- Native name: बापुजी मुदगल देशपांडे
- Born: 1608
- Died: 1665 (aged 56–57)
- Allegiance: Maratha Empire
- Rank: General
- Conflicts: Capture of Kondhana (1647)
- Children: Keso Narayan Deshpande (son)

= Bapuji Mudgal Deshpande =

Maratha general (1608–1665)

Bapuji Mudgal Prabhu Deshpande (बापुजी मुदगल देशपांडे; 1608-1665) was a general who served Chhatrapati Shivaji Maharaj.

== Early life ==
The Deshpande family warriors didn't have firm direction before 1636 and were engaged in battles where they would sometimes ally with Adilshah or with Nizamshah. The Deshpande family had a light infantry of 500 people, consisting of local Mahadev Koli, Ramoshi and Marathas.

It was 1636 when the family met Jijabai, Konde Deshmukh and Dadoji Konddeo, and offered their own Wada for stay to the Bhonsales.

Bapuji Prabhu's father Mudgalrao Prabhu belonged to this family that came from the Chandraseniya Kayastha Prabhu community. The family's original name was Jaywant and its sub-branch being Narhekar, and later obtained the name Deshpande because they were the Deshpandes of Khedebare appointed by Nizam Shahis of Ahmadnagar.

== Shivapur Village ==

This family supported and encouraged idea of new village development of Khed Shivapur.

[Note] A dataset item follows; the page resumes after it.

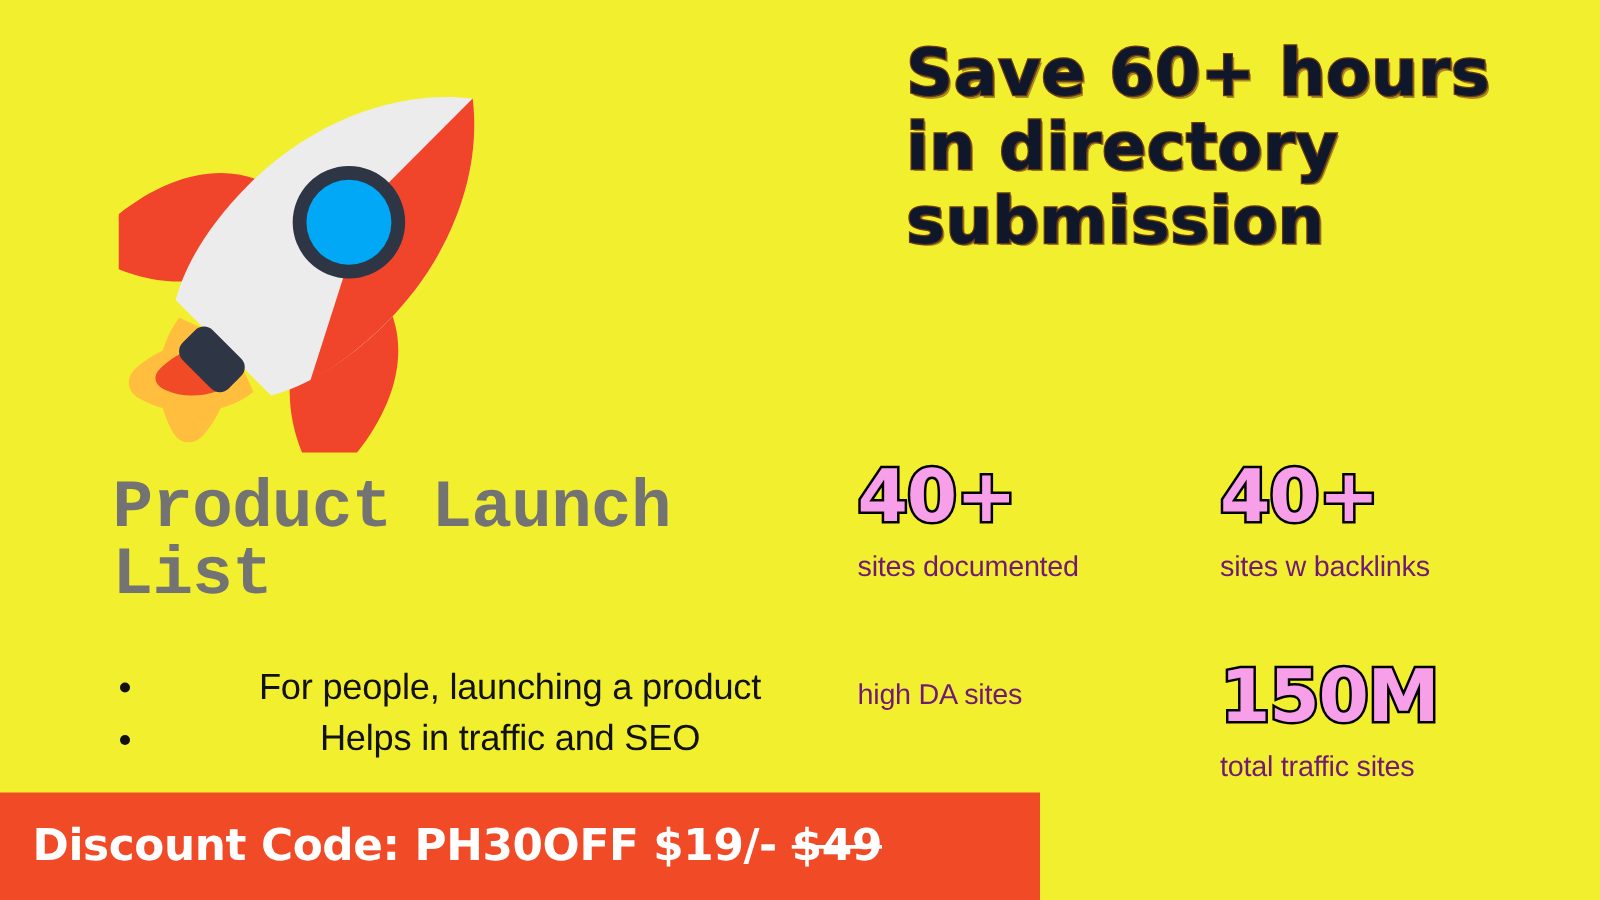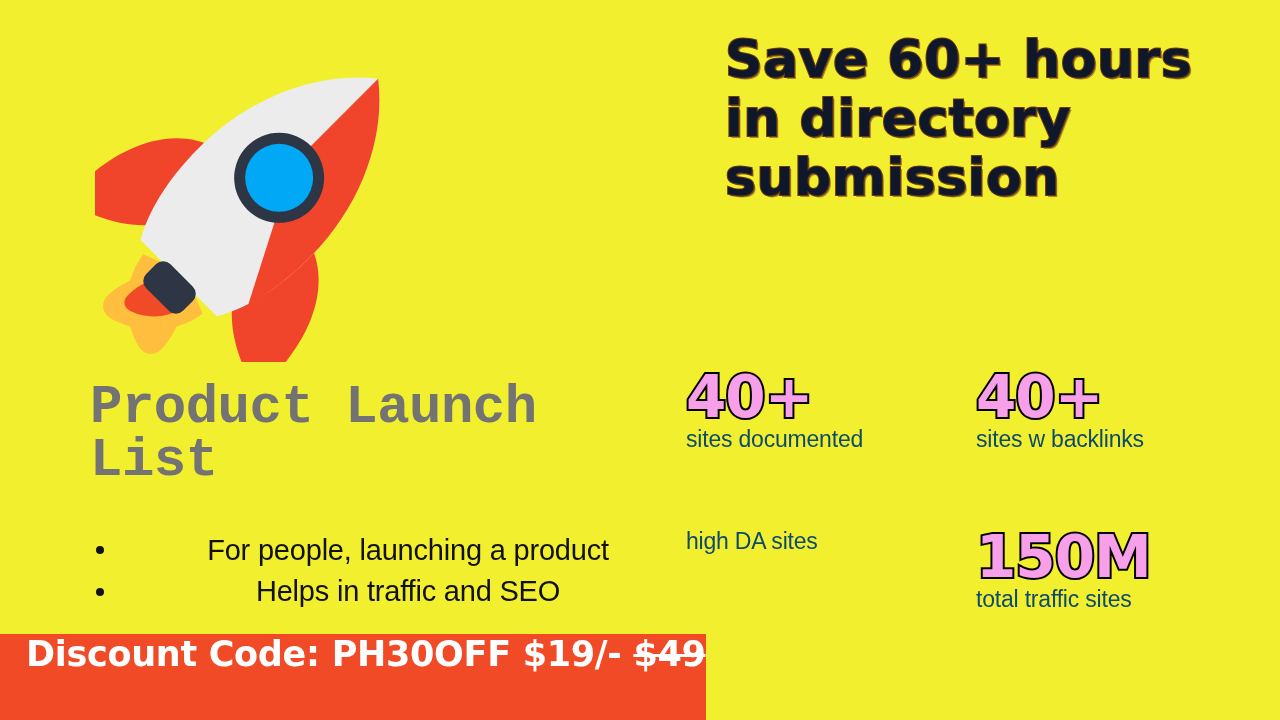"sites documented" .stat-label { color: #0c4a6e -> #701a75; margin-top: none -> 14px }
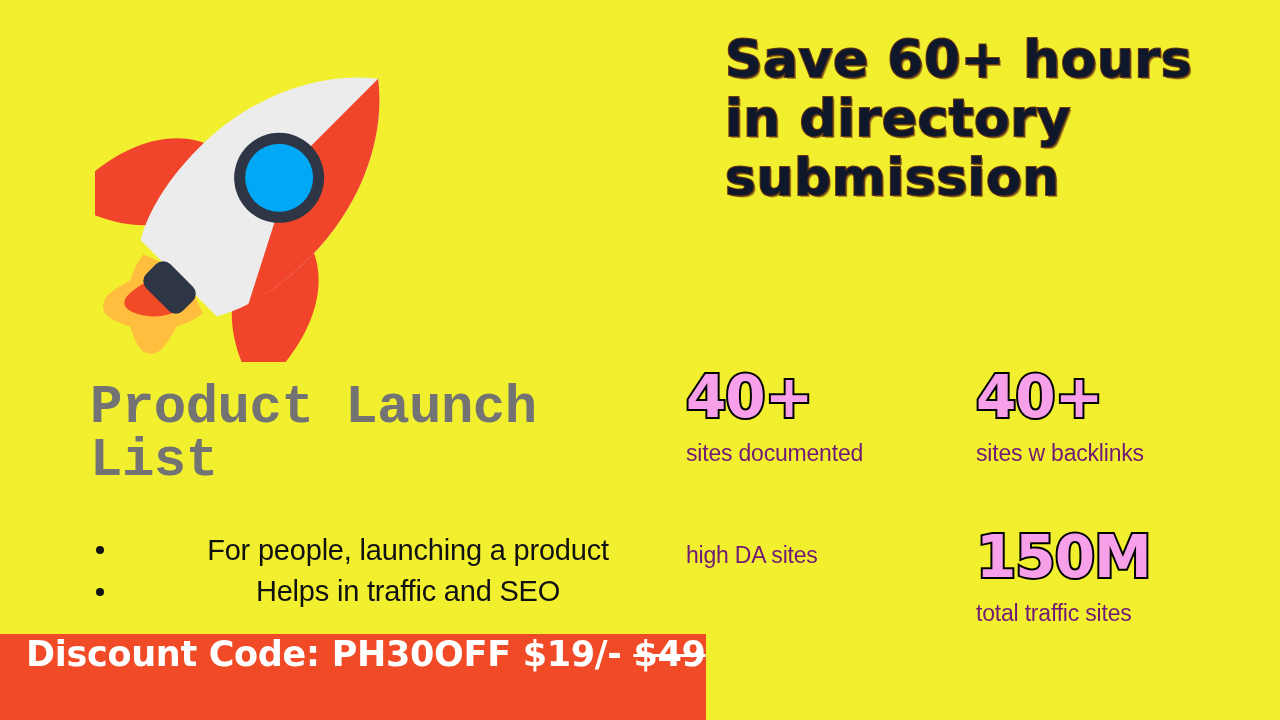"Discount Code: PH30OFF $19/- $49" #discount-banner { align-items: flex-start -> center; width: 706px -> 832px }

== First recapturing of Kondhana in 1647 ==
By using force of his military, Bapuji removed Adilshahi, the Kiladar of Kondhana, and started Swarajya’s rule over there. Later, Muse Khan made complaint to Adilshaha about this incident. As a response, Sultan sent small army, headed by the Ghorpades (who used to hate Bhonsale family), but Bapuji Mudgal Deshpande, Dadoji Konddeo and 18-year-old Shivaji convinced Ghorpade about their action, Ghorpades believed to punish Dadoji Konddeo by cutting his one hand as he sided the Bhonsale’s wing in spite of servant of Adilshah.

== Second recapturing of Kondhana in 1656 ==

After giving Kondhana fort to Adilshaha in 1650, Shivaji realized the need to have control of this strategically important fort near Pune. He ordered Bapuji to look on to this matter. Bapuji had unique idea to handle this issue without war, he convinced Muslim Kiladar of Kondhana by offering huge “Inam” tax free land near Khed Shivapur village in return of this fort’s control and thus avoided battle and blood lash. Shivaji got so impressed when he came to know the way by which Bapuji got this fort, he paid good reward to him and kept “Karkhanishi” of fort to Deshpande family.

== Later life and inheritance ==

His son Keso Narayan Deshpande fought in Purandar fort’s battle during 1670 and successfully recaptured this fort but was killed in the battle at the hands of Mirad Khan, the Kiladar of Purandar. Later Shivaji awarded the administrative post Mujumdari of Purandar fort and area from Pune to Baramati to Niliopant Mujumdar of Pune.